The NHS (Reinstatement) bill received its second reading in parliament last week. Its aim is to reverse the creeping privatisation of our health service.

The 2012 Health and Social Care Act opened up the NHS to competition. Since then, there has been a gradual privatisation of health services, some working well, others less so, covering a range of services from general outpatient work, to physiotherapy, ophthalmology, diagnostic and even children’s services.

In the last few years, in order to reduce waiting times, many of my patients who have been referred to gynaecology have been seen at Spire private hospital in Bristol. A few patients have also chosen to go a bit further away to a private hospital in Bath run by Circle for a wide range of specialities – although these are usually our more mobile patients as most prefer to travel locally to their hospital appointments. The general feedback has largely been similar to the local NHS hospital: overall patients have been happy with their experience.

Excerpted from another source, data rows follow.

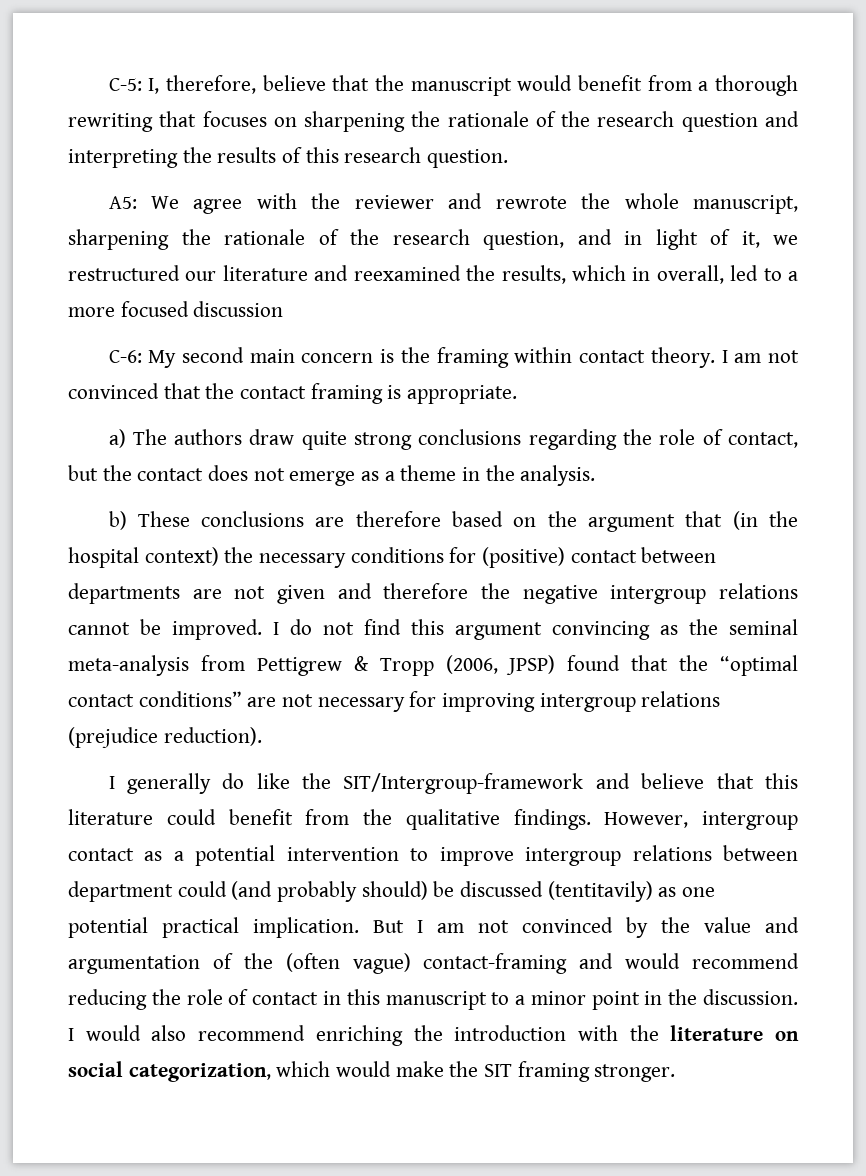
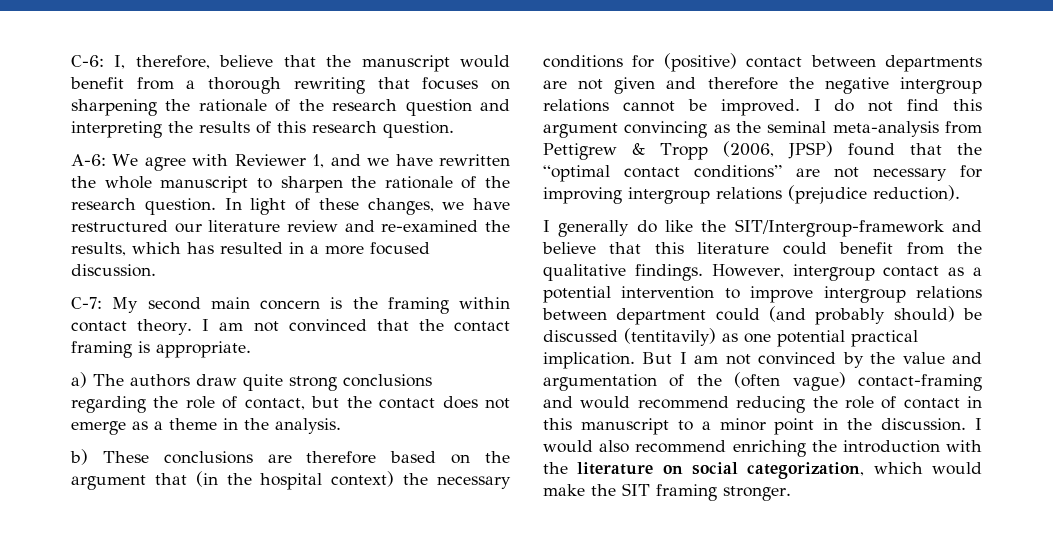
- C-5: I, therefore, believe that the manuscript would benefit from a thorough rewriting that focuses on sharpening the rationale of the research question and interpreting the results of this research question.
+ C-6: I, therefore, believe that the manuscript would benefit from a thorough rewriting that focuses on sharpening the rationale of the research question and interpreting the results of this research question.
- A5: We agree with the reviewer and rewrote the whole manuscript, sharpening the rationale of the research question, and in light of it, we restructured our literature and reexamined the results, which in overall, led to a more focused discussion
- C-6: My second main concern is the framing within contact theory.
+ A-6: We agree with Reviewer 1, and we have rewritten the whole manuscript to sharpen the rationale of the research question. In light of these changes, we have restructured our literature review and re-examined the results, which has resulted in a more focused discussion.
+ C-7: My second main concern is the framing within contact theory.

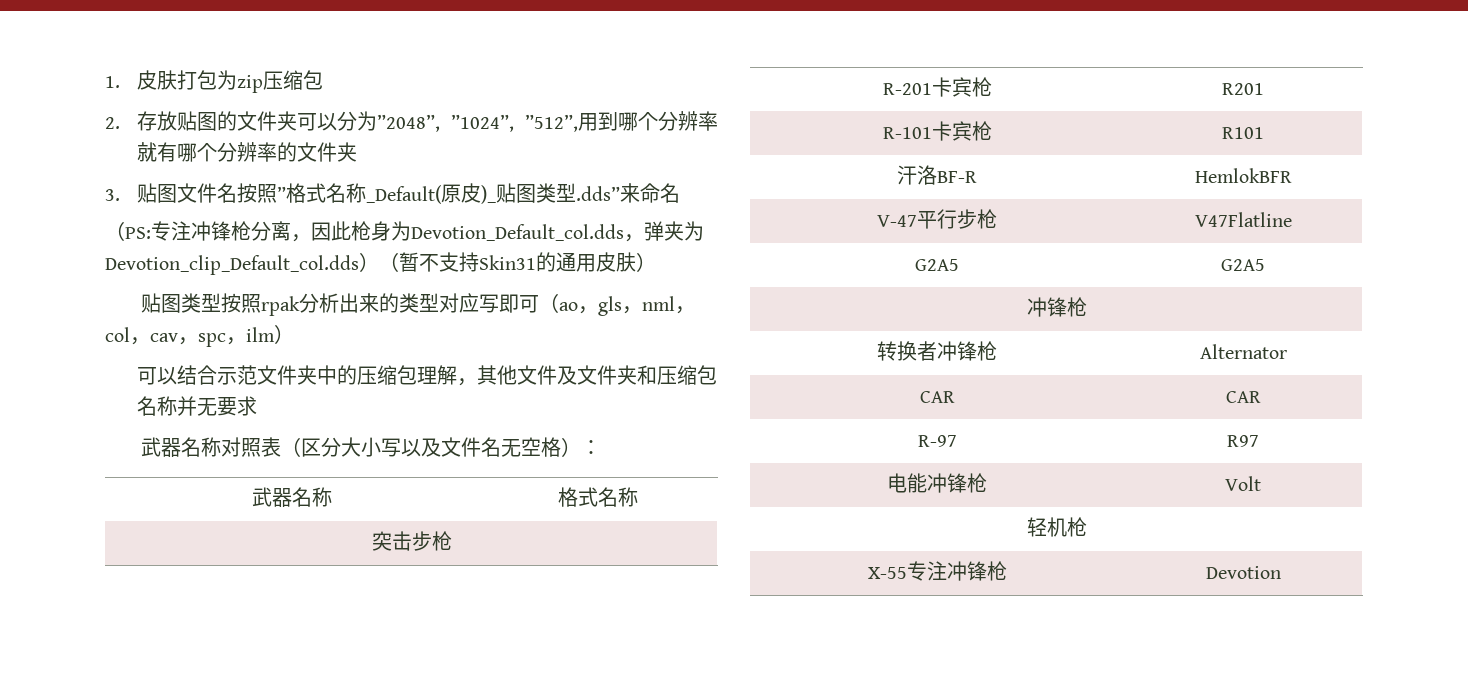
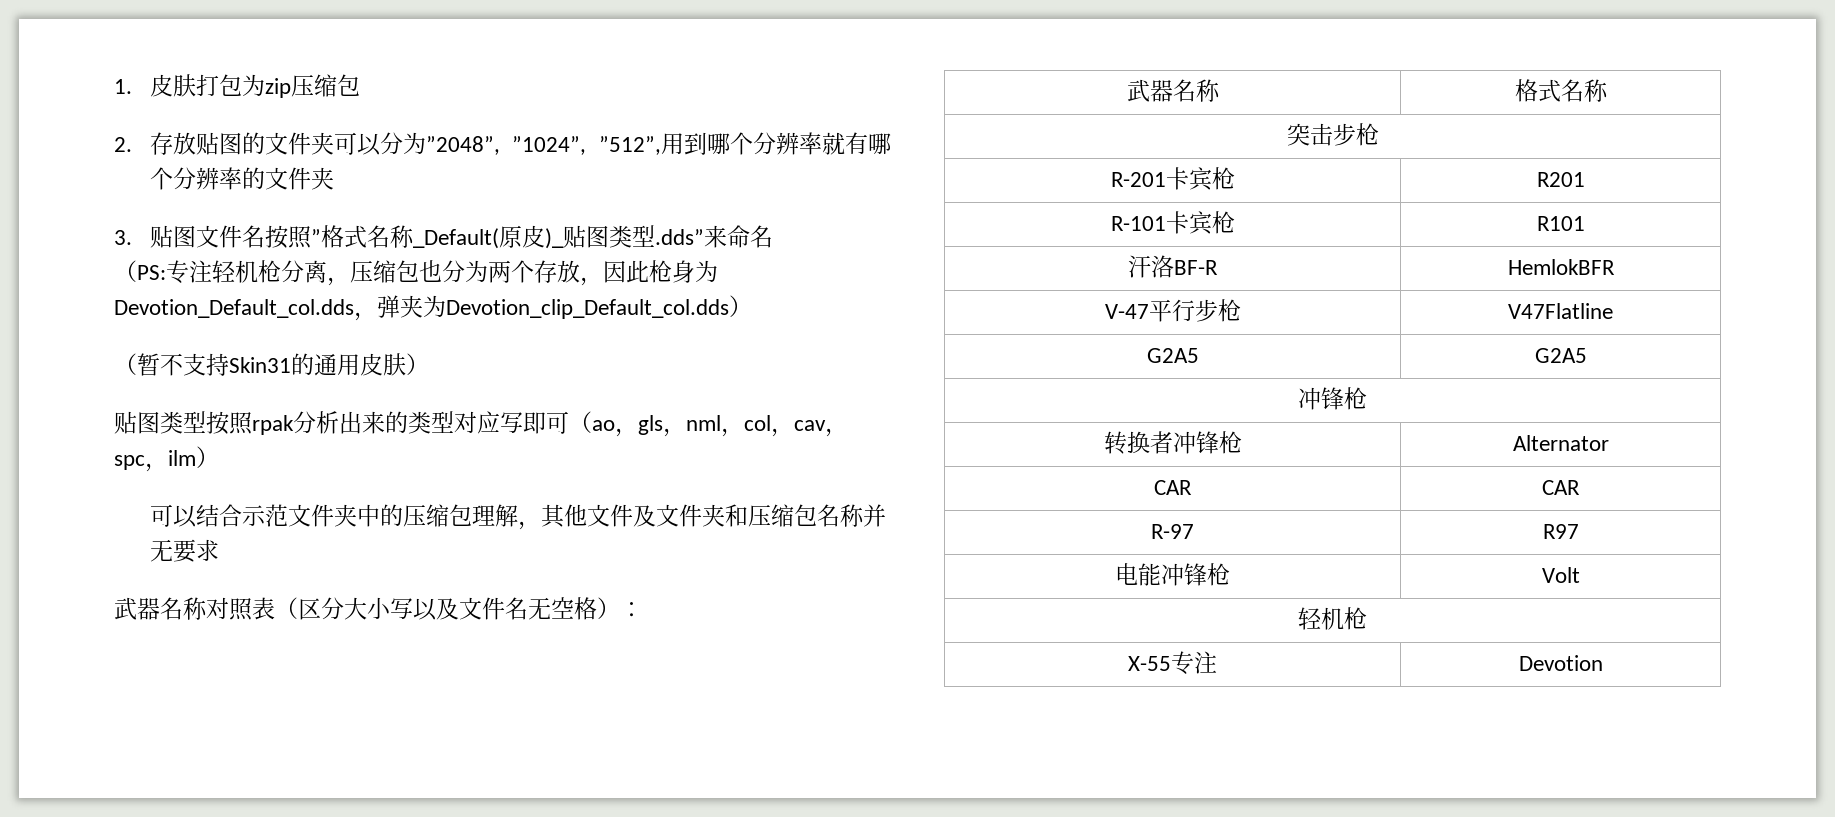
- （PS:专注冲锋枪分离，因此枪身为Devotion_Default_col.dds，弹夹为Devotion_clip_Default_col.dds）（暂不支持Skin31的通用皮肤）
+ （PS:专注轻机枪分离，压缩包也分为两个存放，因此枪身为Devotion_Default_col.dds，弹夹为Devotion_clip_Default_col.dds）
+ （暂不支持Skin31的通用皮肤）
- X-55专注冲锋枪 | Devotion
+ X-55专注 | Devotion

However, there are other services such as hip and knee operations and general surgery offered on the NHS by private providers such as local treatment centres that have caused some worry among GPs and patients. There are fears that they “cream off” the easy work by seeing the well patients, leaving the more risky cases (needing longer inpatient bed days and with higher complication rates) for the local NHS hospitals. This has certainly been my experience of our local treatment centre run by Care UK.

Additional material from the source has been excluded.